On October 8, 1871 a fire swept through Peshtigo, Wisconsin, wiping out almost every building in town, killing over a thousand people, and causing the most deaths by fire in U.S. history. It happened on the same day as the Great Chicago Fire, and is something most Americans have never even heard about. Bill and I visited Peshtigo’s Fire Museum today, as well as the cemetery where a mass grave of hundreds of unidentifiable townspeople are buried.
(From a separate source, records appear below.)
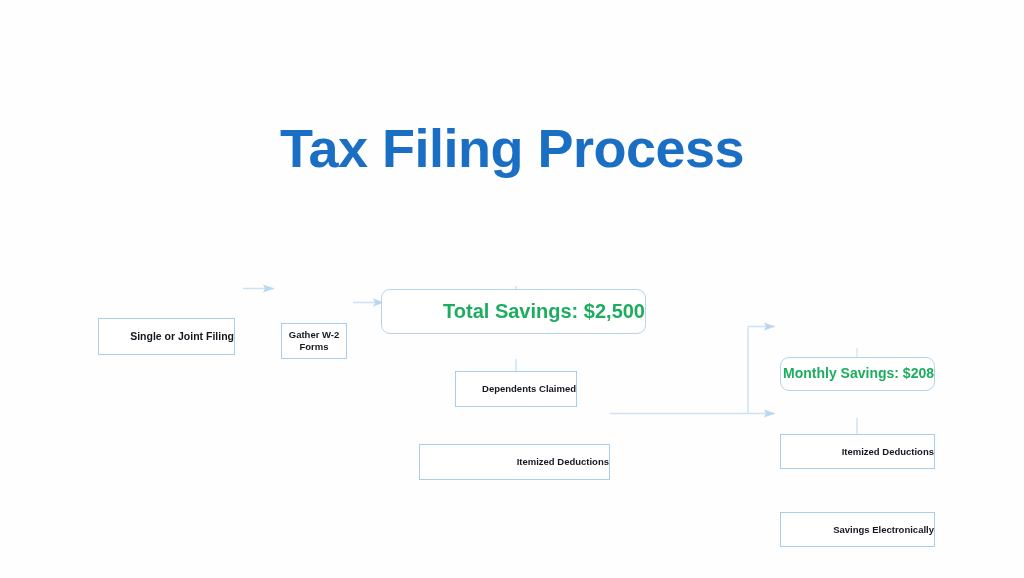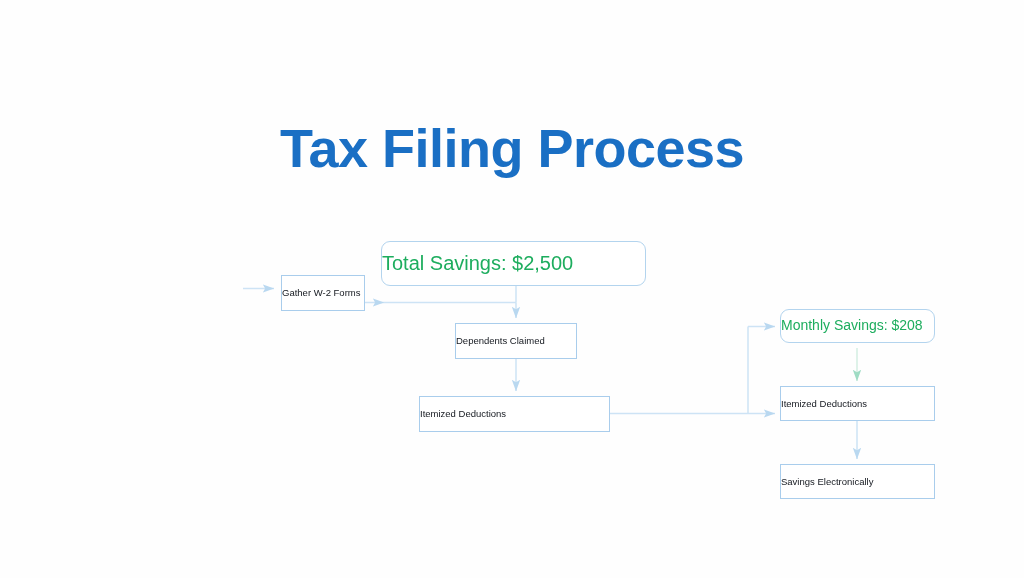"Total Savings: $2,500" .node { font-weight: normal -> bold; justify-content: flex-start -> flex-end; margin-top: none -> 48px }
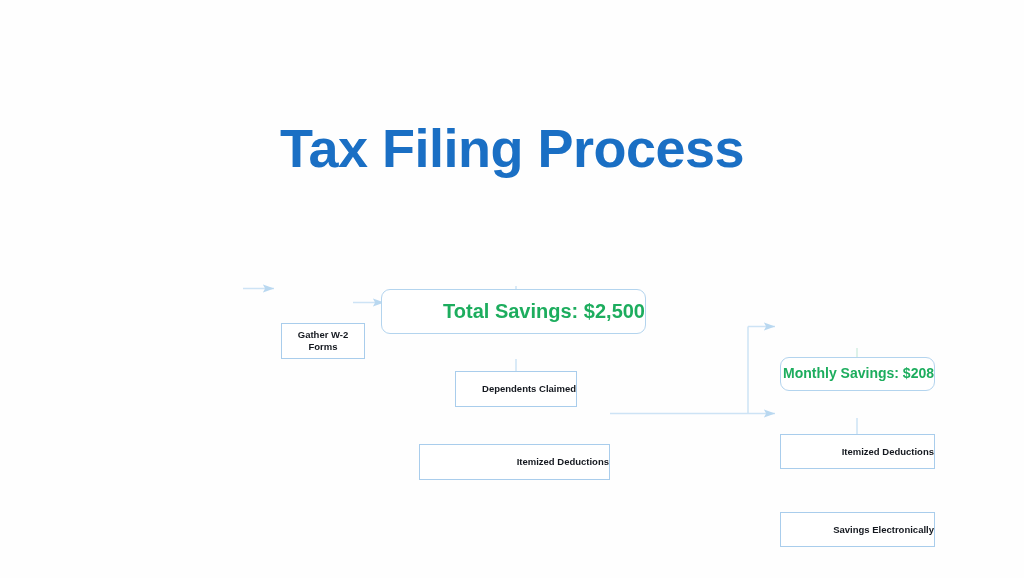"Single or Joint Filing" div.node { html: none -> <div> <span>Single or Joint Filing</span> </div> }
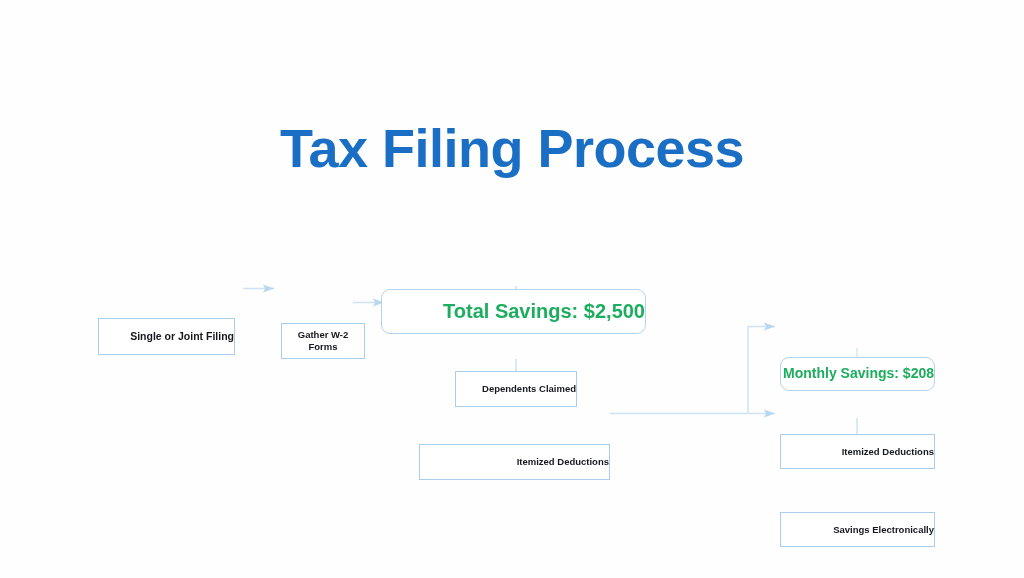"Gather W-2 Forms" .n-gather { width: 84px -> 66px }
The museum would appeal to anyone who loves history. It is free (donations encouraged) and has two friendly, knowledgeable guides who will tell you anything you want to know about the fire. There were tons of charred artifacts from the fire, artists’ depictions of how the fire would have looked, and general recreations of life in the 1870’s, which didn’t really have much to do with the fire, but that I enjoyed anyway. There were also lots of pieces of Peshtigo history not relating to the fire, like a gun from a bank robbery in the 1950’s, that were interesting. We were there at 10:00 when the museum opened, after having breakfast in the town since we’d gotten there early (but the way, the deep fried pickle chips at the Peshtigo Cafe are the best I’ve ever had) and I could have spent all day there, but Bill somehow finds these stops a little creepy, so we were back on the road by 11:00.
I highly recommend a stop in Peshtigo to anyone passing by on Highway 41.